唇を濡らす冷めない熱
「じゃあ仕方ない、これは横井さんへの宿題にしておくよ。後は、俺が考えた君のこれからのことなんだけど……」
私に近寄ってそう囁いたかと思えば、すぐに離れて元の場所で微笑んでる。梨ヶ瀬さんってこういう事、本当に慣れてるんでしょうね。

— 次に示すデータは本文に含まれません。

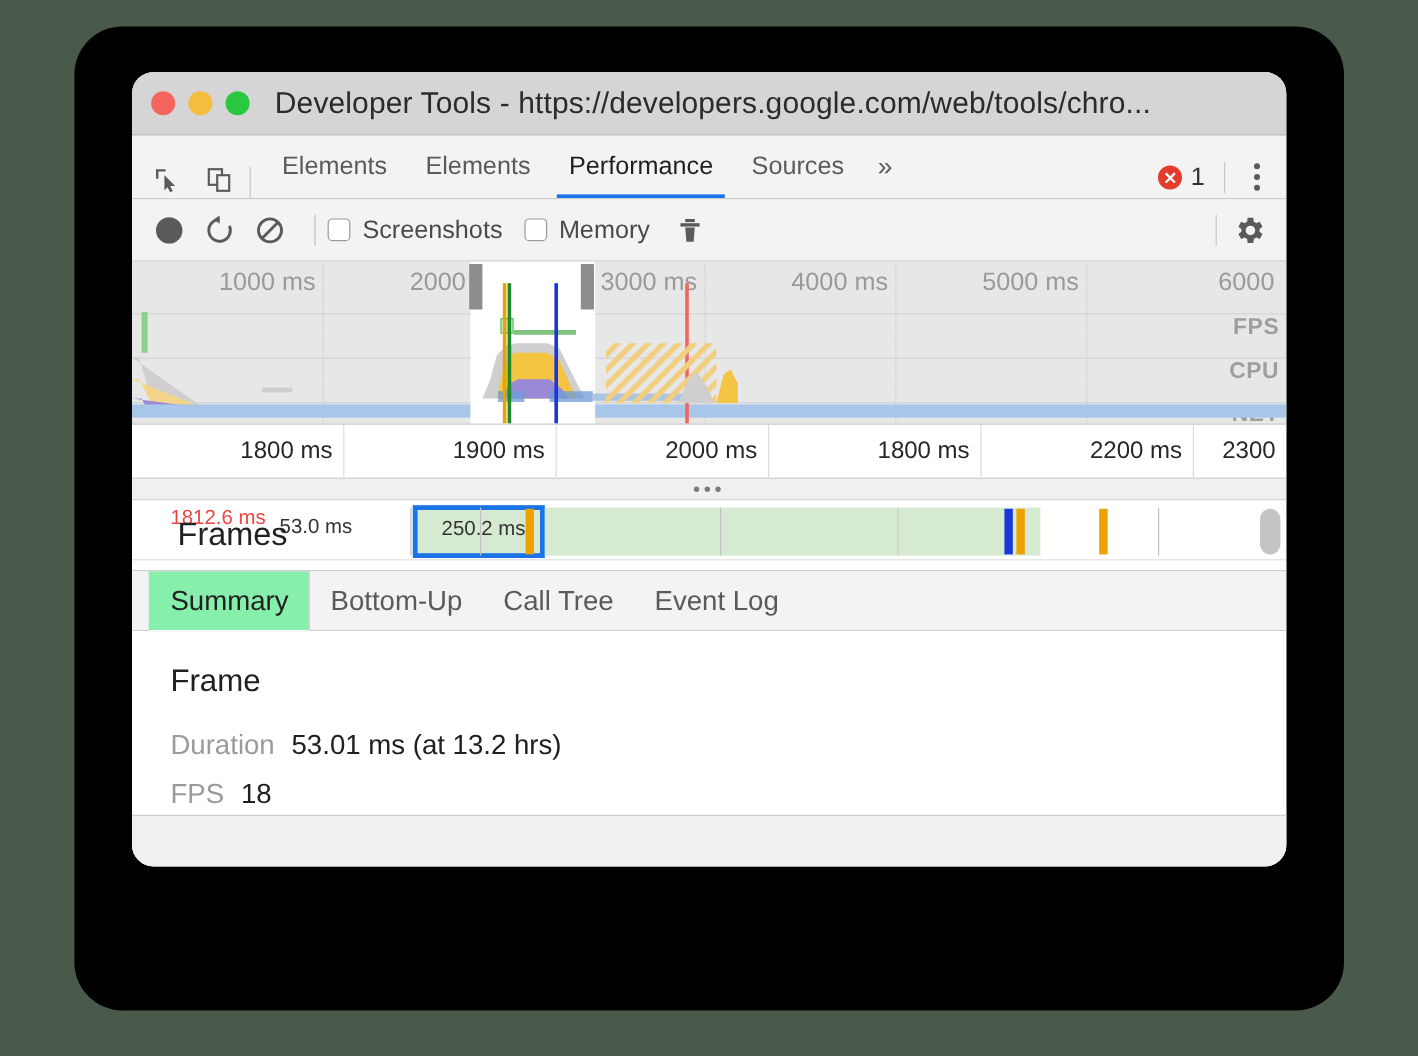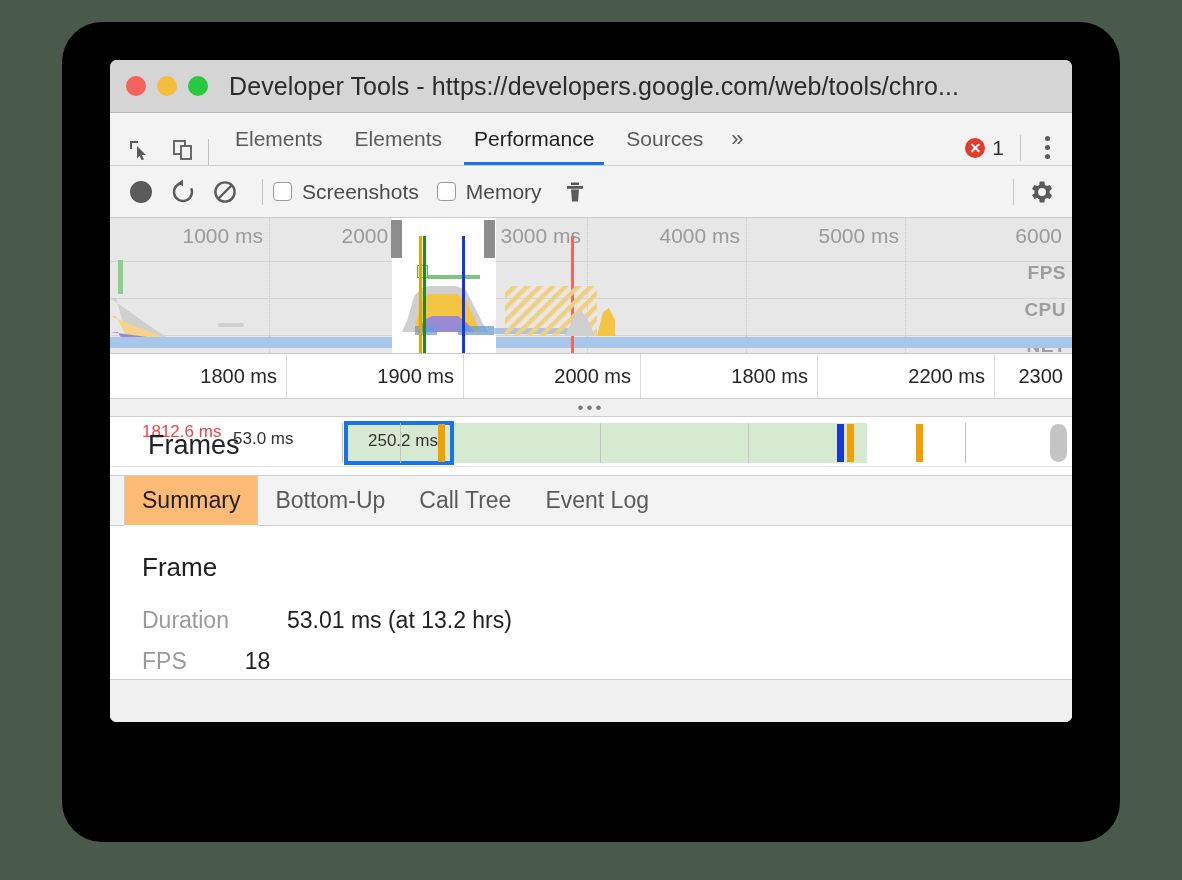"Developer Tools -" .window { border-radius: 7px -> 18px }
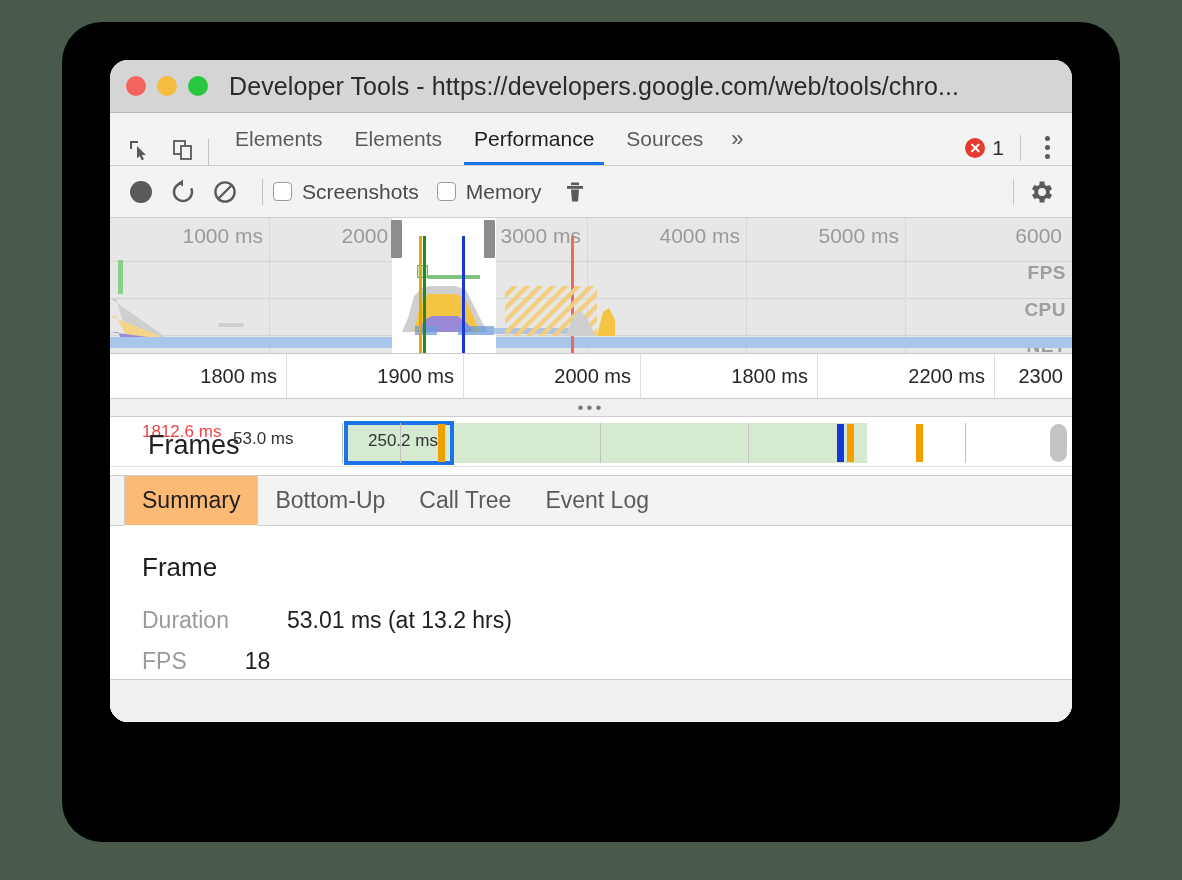"Summary" .dtab.active { background: #fdba74 -> #86efac }
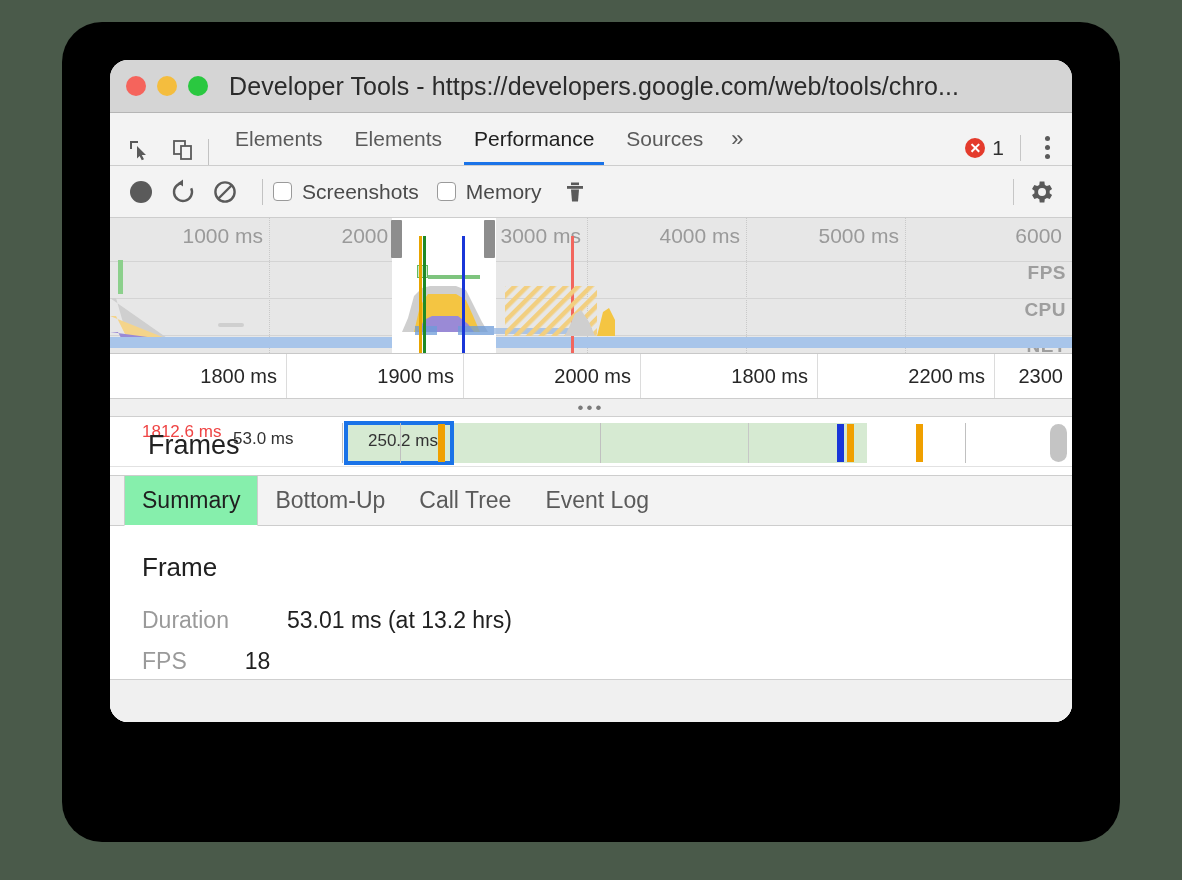"Duration" .sum-row { gap: 44px -> none }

だいたい宿題って何よ、仕事でもないのに上司の言いたい事を考えてこいだなんて。
「その宿題はストーカーが解決した後でもいいってことですよね、では先に梨ヶ瀬さんの対策を聞かせてください」
「そうやって宿題自体無かった事にする気だろ?」
ジロリと睨まれたけど、私はそんな梨ヶ瀬さんに構わずさっきの話を続ける。知りたいのはこっちなんだから、勿体ぶらないでよ。
「まさか、梨ヶ瀬さんは自分の部下も信じられないんですか? それより早く教えてもらえません、何か考えがあるんですよね?」
「狡いね、こんな時だけ部下の立場を使うんだ?」
狡いと言いながら彼はそんな私の言葉を楽しんでいる。この人に教える気はないけれど、私のこういうやり取りは嫌いじゃない。
「何度も上司の立場を利用する梨ヶ瀬さん程ではないですよ、ほら早く!」
やれやれという表情の梨ヶ瀬さん、だけどスーツのポケットから紺の手帳を取り出すとその中の一頁を私に見せてくれた。